A perusal of the impugned order makes it abundantly clear that notice regarding the hearing of the appeal was issued only to the learned advocate for the petitioners, and not to the petitioners. It is clearly stated in the said order that it was the duty of the advocate to remain present after issuance of notice to him and further, that he should have ensured that the petitioners are also informed to remain present before the Court. The record does not reveal that notice was issued to the petitioners. Had that been the situation, perhaps the case would be viewed from a different perspective. However, in the present circumstances it is clear from the record that no notice was sent to the petitioners but was issued only to their learned advocate. In the circumstances, if the advocate for the petitioners chooses to remain absent and does not bother to inform the petitioners to be present on the date of hearing, the petitioners cannot be visited with the penalty for his carelessness. It is clear from the record that the advocate did not remain present on the dates of hearing and also failed to inform the petitioners regarding the dismissal of the appeal. The petitioners, themselves, made enquiries in the Registry of the District Court and on coming to know of the result of the appeal, applied for a certified copy of the order and after obtaining it, filed the applications for condonation of delay and restoration of the appeal. Insofar as the petitioners are concerned they have taken immediate action after gaining knowledge of the dismissal of the appeal, and that too by their own efforts. It cannot, therefore, be said that the petitioners have been careless or negligent in prosecuting their case. Whatever may have been the reason for the manner in which the learned advocate conducted the case, the petitioners cannot be made to suffer for lapses committed by him.

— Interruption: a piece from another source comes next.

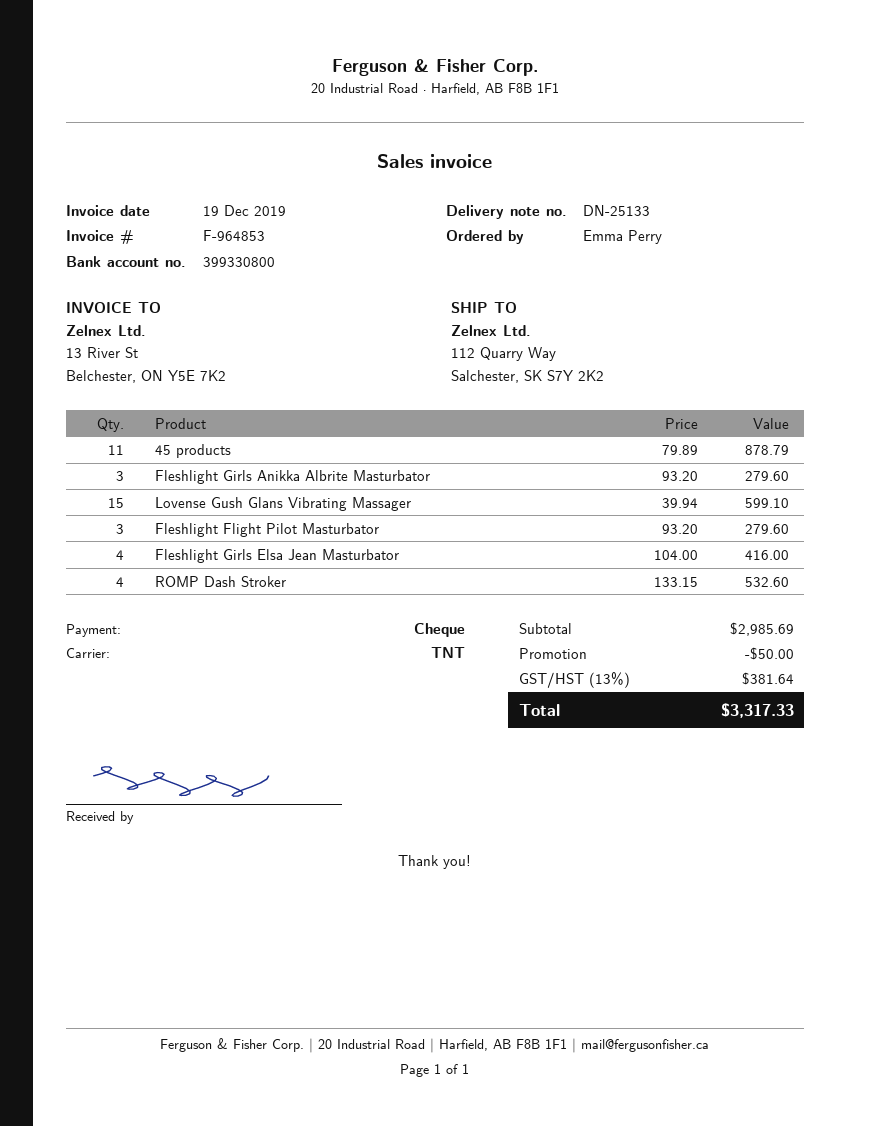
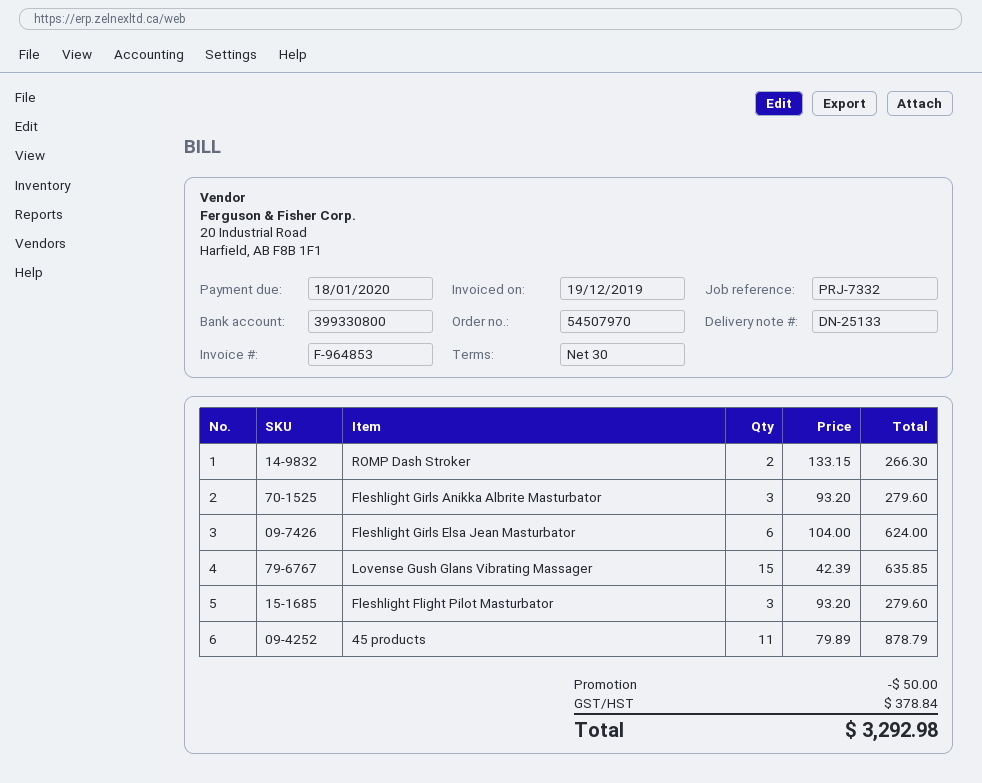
Lovense Gush Glans Vibrating Massager: 15 x 39.94 = 599.10 -> 15 x 42.39 = 635.85
Fleshlight Girls Elsa Jean Masturbator: 4 x 104.00 = 416.00 -> 6 x 104.00 = 624.00
ROMP Dash Stroker: 4 x 133.15 = 532.60 -> 2 x 133.15 = 266.30
tax: 381.64 -> 378.84
total: 3317.33 -> 3292.98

The above view of this Court is fortified by the judgments of the Supreme Court, relied upon by learned counsel for the petitioners.
In Rafiq and another Vs. Munshilal and another (Supra.), the Supreme Court has held as below :
3. The disturbing feature of the case is that under our present adversary legal system where the parties generally appear through their advocates, the obligation of the parties is to select his advocate, brief him, pay the fees demanded by him and then trust the learned Advocate to do the rest of the things. The party may be a villager or may belong to a rural area and may have no knowledge of the Court's procedure. After engaging a lawyer, the party may remain supremely confident that the lawyer will look after his interest. At the time of the hearing of the appeal, the personal appearance of the party is not only not required but hardly useful. Therefore, the party having done everything in his power to effectively participate in the proceedings can rest assured that he has neither to go to the High Court to inquire as to what is happening in the High Court with regard to his appeal nor is he to act as a watchdog of the advocate that the latter appears in the matter when it is listed. It is no part of his job. Mr. A.K.Sanghi stated that a practice has grown up in the High Court of Allahabad amongst the lawyers that they remain absent when they do not like a particular Bench. Maybe, we do not know, he is better informed in this matter. Ignorance in this behalf is our bliss. Even if we do not put our seal of imprimatur on the alleged practice by dismissing this matter which may discourage such a tendency, would it not bring justice delivery system into disrepute. What is the fault of the party who having done everything in his power expected of him would suffer because of the default of his advocate. If we reject this appeal, as Mr.A.K.Sanghi invited us to do, the only one who would suffer would not be the lawyer who did not appear but the party whose interest he represented. The problem that agitates us is whether it is proper that the party should suffer for the inaction, deliberate omission, or misdemeanour of his agent. The answer obviously is in the negative. Maybe that the learned Advocate absented himself deliberately or intentionally. We have no material for ascertaining that aspect of the matter. We say nothing more on that aspect of the matter. However, we cannot be a party to an innocent party suffering injustice merely because his chosen advocate defaulted.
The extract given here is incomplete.